Le plan de sauvetage d’essence moderniste alors mis en place pour réparer les dommages dans les onze villages les plus sinistrés fut piloté par un jeune et talentueux architecte, Constantinos Decavallas. Mais l’indispensable équilibre entre l’ancestrale architecture vernaculaire (voûtes, dôme, chaux blanche et peinture bleue) en partie troglodyte et les volumes puristes blancs préconisés à l’époque par le mouvement moderne était des plus subtils, pour ne pas dire fragiles. D’un côté, la première a été détournée dans une néo-nostalgie aux allures de pastiches sans authenticité, de l’autre les seconds ont fini par devenir impersonnels et stériles.

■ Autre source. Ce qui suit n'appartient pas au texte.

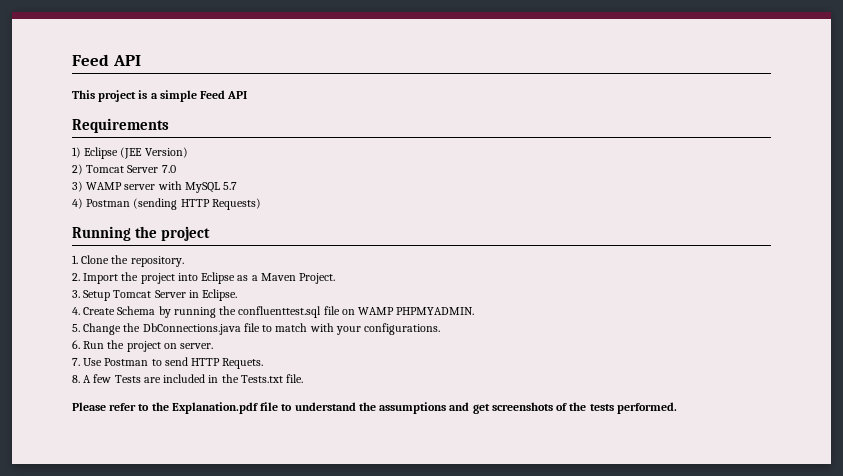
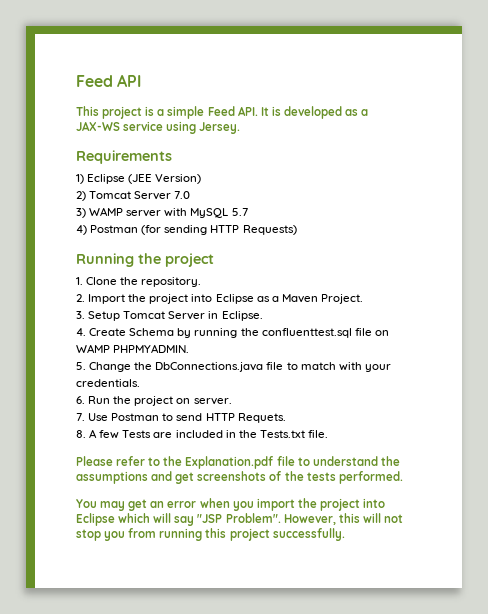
[227,91,248,99] API -> [237,106,369,119] [76,121,241,134] API. It is developed as a JAX-WS service using Jersey.
[133,198,178,210] (sending -> [141,225,208,235] (for sending
[364,323,441,335] configurations. -> [76,379,140,387] credentials.
(677, 408) none -> [76,498,386,511] [76,513,403,526] [76,528,345,541] // You may get an error when you import the project into Eclipse which will say "JSP Problem". However, this will not stop you from running this project successfully.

Memos Filippidis – fondateur de MPLUSM Architects – s’est aussi intéressé à une autre tendance internationale de ces dernières années – le wabi-sabi – ayant trouvé un écho à Santorin, mais aussi en Grèce. Si les Grecs contournent systématiquement depuis des siècles la culture musulmane voisine, ils se montrent plus enclins à adopter celle de pays plus lointains, comme ce concept hédoniste japonais – apparu au XIIe siècle – prônant l’élégance dans le minimalisme et le retour à l’essentiel. Étymologiquement, wabi signifie la simplicité et sabi, l’usure naturelle due au temps. Selon Leonard Koren  : « Wabi-sabi est la beauté des choses imparfaites, impermanentes et incomplètes, c’est la beauté des choses modestes et humbles, c’est la beauté des choses atypiques. » Porteur de rusticité, il séduisit les Santorinois se l’étant approprié comme une évasion fantastique vers le rural, la mélancolie d’une originalité perdue, en contrepoint à l’environnement urbain organisé et épuré.

© Marianna Bisti

La beauté des choses atypiques

Il importait aux concepteurs de se départir de tout ce maniérisme folklorique de l’ancien Santorini Image tout en minimisant les démolitions complètes. Toutes les voûtes en toiture et les arches des loggias furent éradiquées, tant des bungalows que des petits immeubles hébergeant les chambres de l’ancien établissement, au profit d’une modénature immaculée plus épurée, plus anguleuse, pour ne pas dire plus tranchée à l’avant des premiers, mais ménageant habilement toute l’ombre nécessaire au bien-être méditerranéen. Les terrasses des chambres du rez-de-jardin jouissent ainsi d’un dais ajouré paré de makuti (chaume local en mini-bottes), tandis que les ébrasements asymétriques des baies de l’étage offrent de mouvantes ombres portées aux parois. La démolition des voûtes couvrant la circulation intérieure les desservant les a ouvertes sur le ciel tandis que des patios latéraux douchent de lumière naturelle celles du rez-de-chaussée et que des claustras intimisent tout en les ventilant les habitations.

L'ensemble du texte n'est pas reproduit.